Start of Data

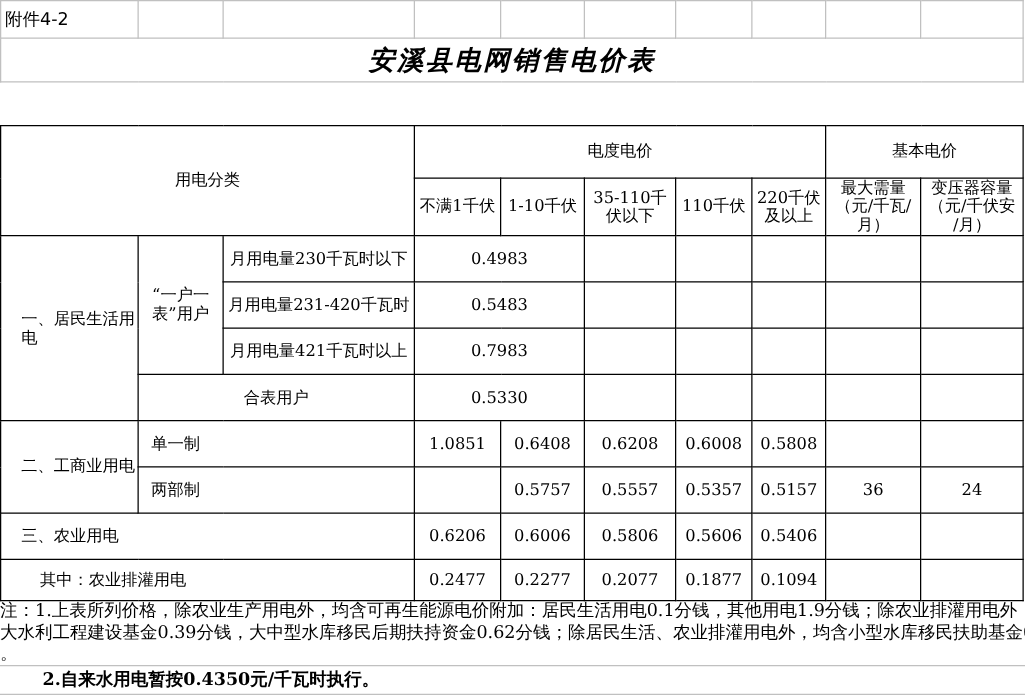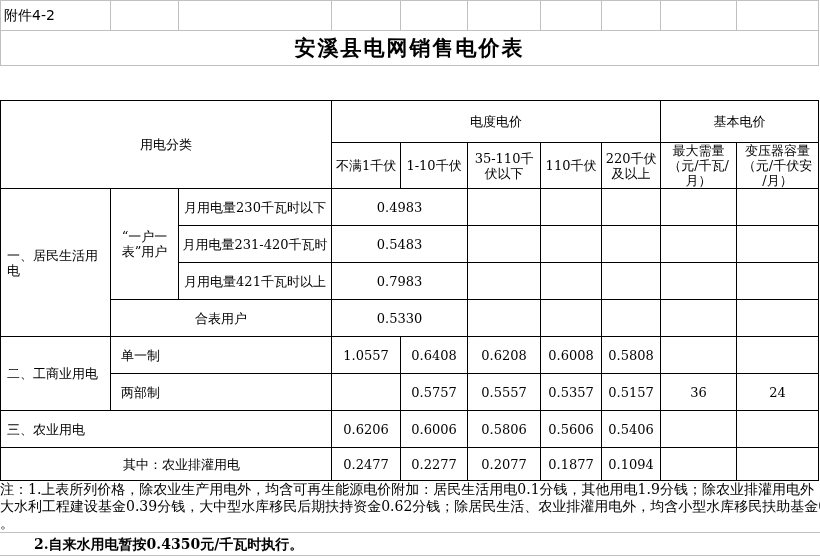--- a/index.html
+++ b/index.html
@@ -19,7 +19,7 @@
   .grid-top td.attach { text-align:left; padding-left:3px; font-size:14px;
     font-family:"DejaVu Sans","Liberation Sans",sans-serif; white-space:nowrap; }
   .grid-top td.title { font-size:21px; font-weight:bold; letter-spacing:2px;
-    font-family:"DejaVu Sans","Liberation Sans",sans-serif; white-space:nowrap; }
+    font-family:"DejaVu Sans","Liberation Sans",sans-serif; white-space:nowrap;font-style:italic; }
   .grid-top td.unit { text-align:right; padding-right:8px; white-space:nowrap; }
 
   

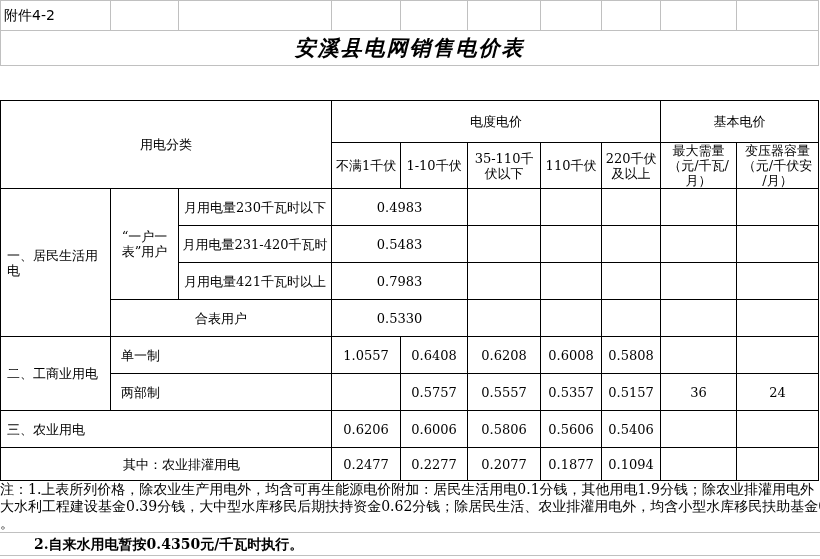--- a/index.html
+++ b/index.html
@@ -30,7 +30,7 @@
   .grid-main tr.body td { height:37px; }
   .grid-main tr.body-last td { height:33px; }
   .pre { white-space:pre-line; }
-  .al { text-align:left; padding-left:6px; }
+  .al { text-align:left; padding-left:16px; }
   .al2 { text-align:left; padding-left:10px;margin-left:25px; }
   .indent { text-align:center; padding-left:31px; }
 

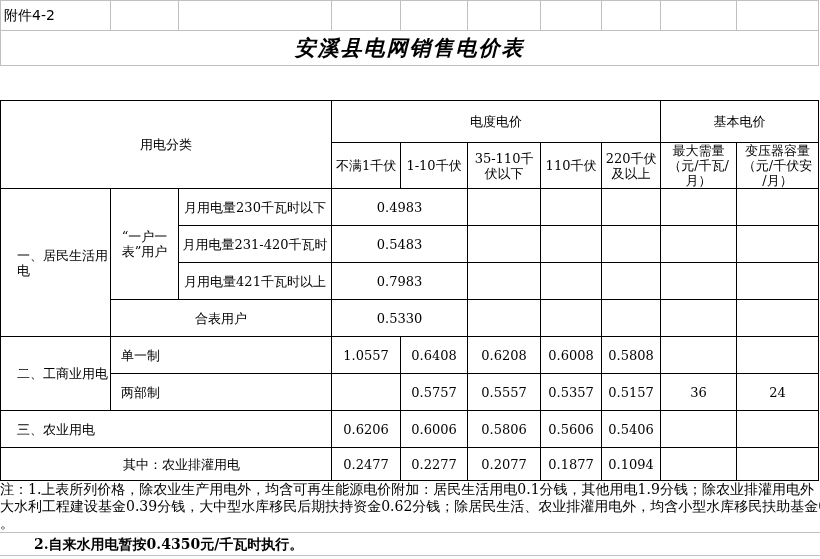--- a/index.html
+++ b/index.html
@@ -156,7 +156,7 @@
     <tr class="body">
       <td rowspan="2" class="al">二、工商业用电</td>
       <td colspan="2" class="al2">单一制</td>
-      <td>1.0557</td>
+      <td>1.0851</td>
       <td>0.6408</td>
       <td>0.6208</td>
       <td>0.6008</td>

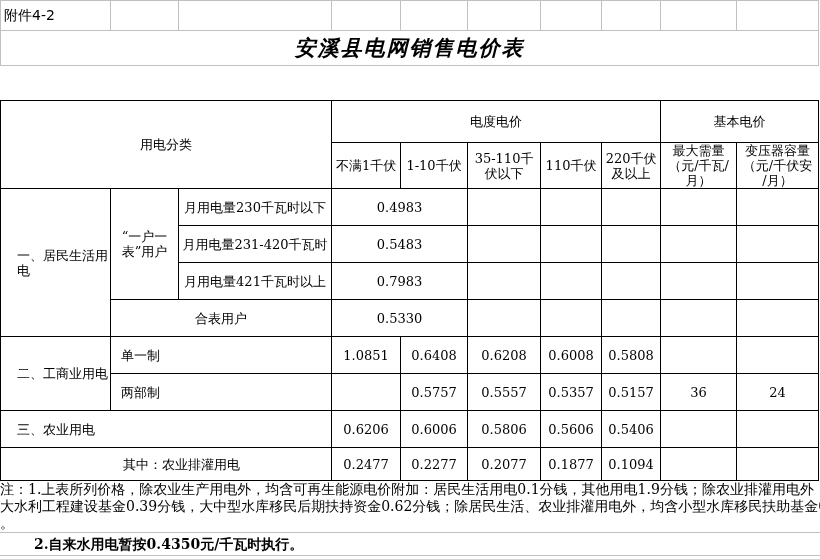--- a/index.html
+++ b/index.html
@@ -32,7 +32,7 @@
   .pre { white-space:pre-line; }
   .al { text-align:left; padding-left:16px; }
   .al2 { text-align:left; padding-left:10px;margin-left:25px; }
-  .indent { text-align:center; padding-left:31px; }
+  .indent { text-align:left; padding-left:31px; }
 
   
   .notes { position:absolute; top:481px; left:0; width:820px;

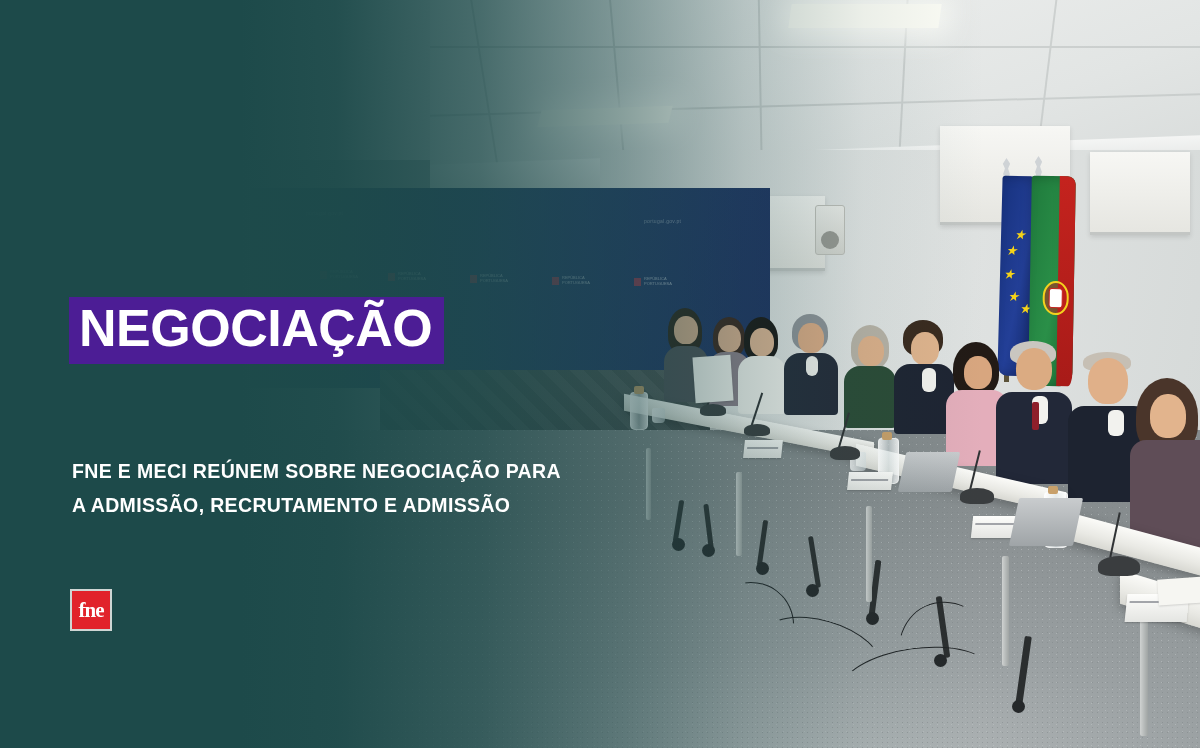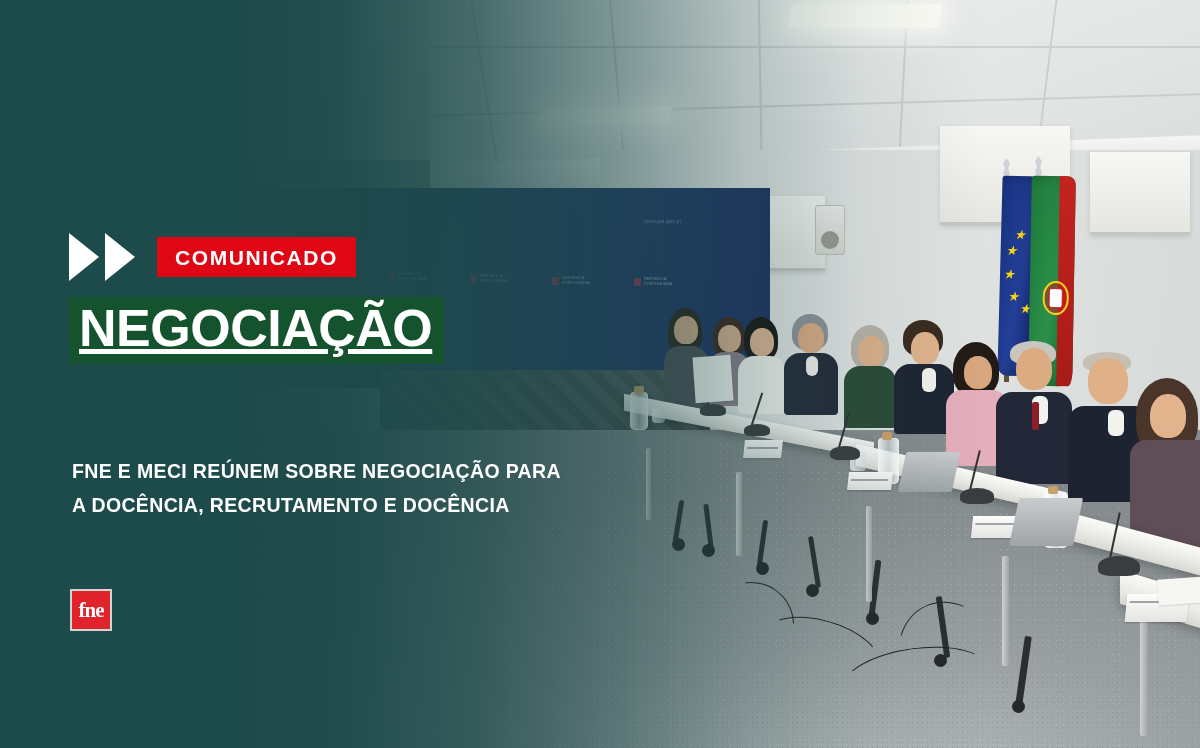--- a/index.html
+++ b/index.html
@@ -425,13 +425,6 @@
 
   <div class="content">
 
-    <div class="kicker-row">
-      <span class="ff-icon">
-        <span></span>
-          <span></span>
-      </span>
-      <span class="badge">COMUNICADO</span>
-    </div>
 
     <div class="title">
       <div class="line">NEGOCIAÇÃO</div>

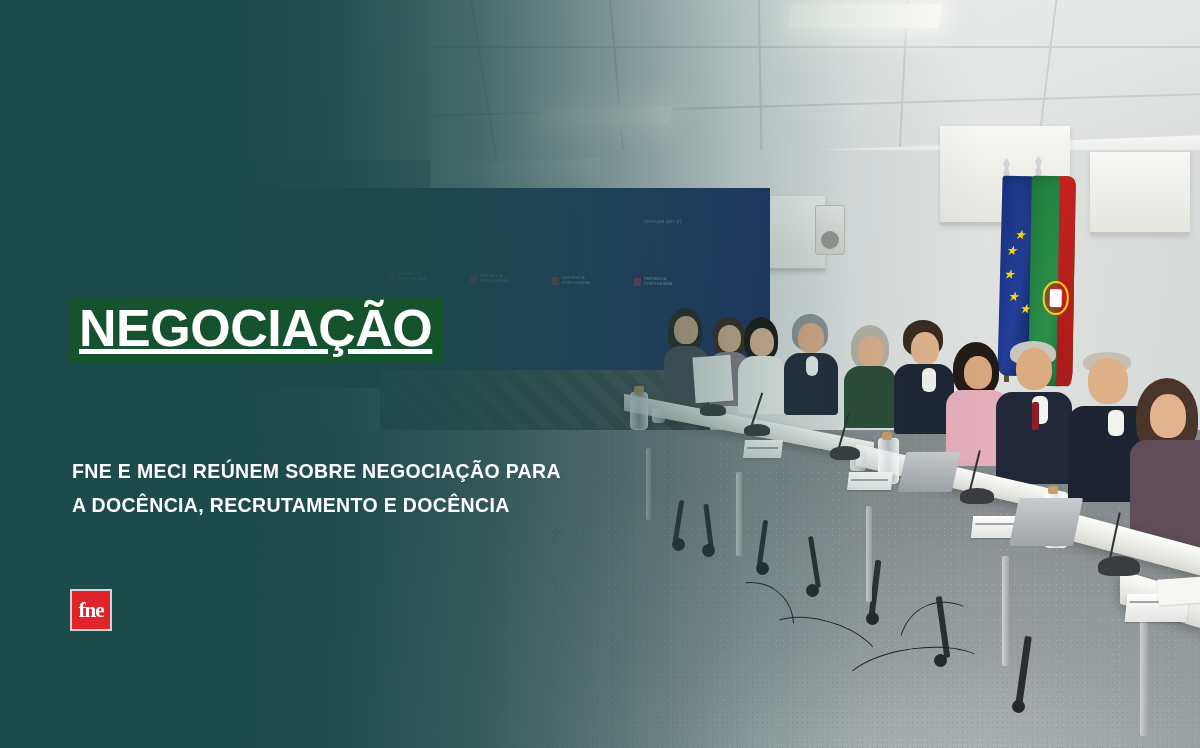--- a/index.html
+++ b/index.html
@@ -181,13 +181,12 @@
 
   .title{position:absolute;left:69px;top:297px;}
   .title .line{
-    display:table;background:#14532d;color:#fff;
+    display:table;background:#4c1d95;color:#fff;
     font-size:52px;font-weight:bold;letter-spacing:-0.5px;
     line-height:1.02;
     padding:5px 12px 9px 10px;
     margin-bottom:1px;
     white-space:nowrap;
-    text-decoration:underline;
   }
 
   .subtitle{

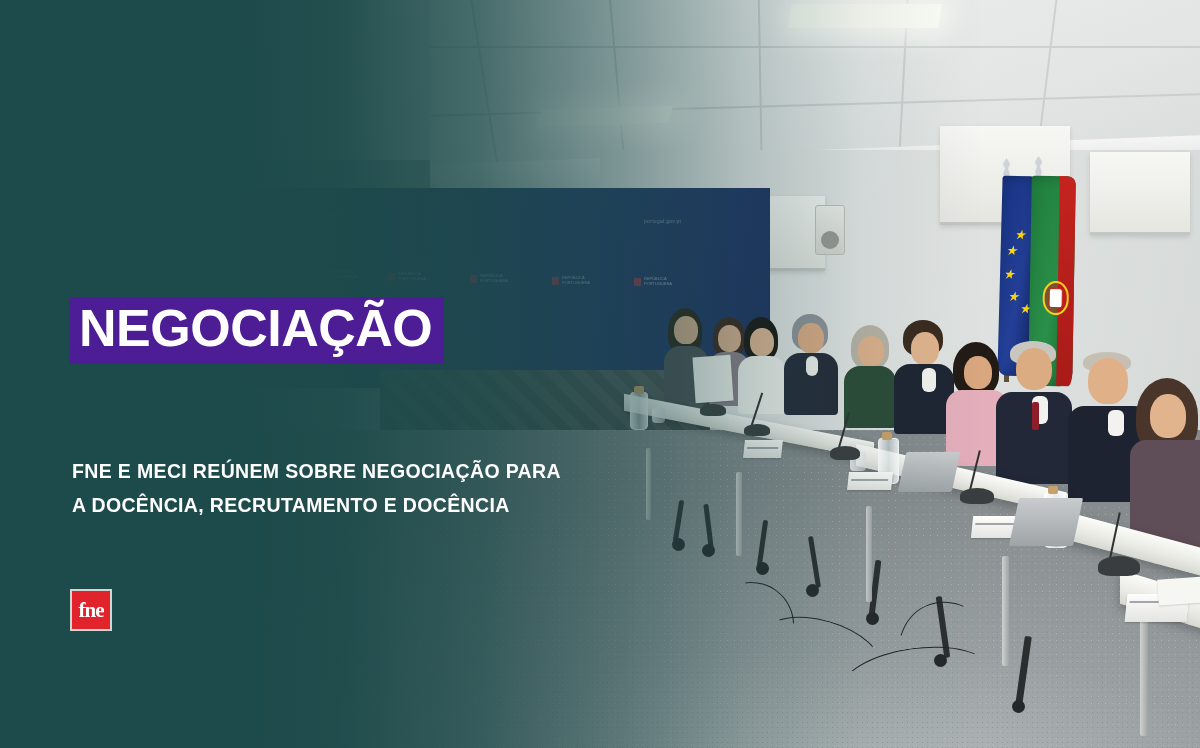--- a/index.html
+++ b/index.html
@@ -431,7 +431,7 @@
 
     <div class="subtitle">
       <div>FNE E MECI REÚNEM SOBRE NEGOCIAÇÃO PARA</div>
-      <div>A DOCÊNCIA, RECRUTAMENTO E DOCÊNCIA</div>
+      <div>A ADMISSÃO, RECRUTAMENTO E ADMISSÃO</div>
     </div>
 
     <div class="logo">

End of Data

◆ Work to complete
Using the listing, collect all lines in which the string "Sans" is found.

◆ Response to this task
     font-family:"DejaVu Sans","Liberation Sans",sans-serif; white-space:nowrap; }
-    font-family:"DejaVu Sans","Liberation Sans",sans-serif; white-space:nowrap; }
+    font-family:"DejaVu Sans","Liberation Sans",sans-serif; white-space:nowrap;font-style:italic; }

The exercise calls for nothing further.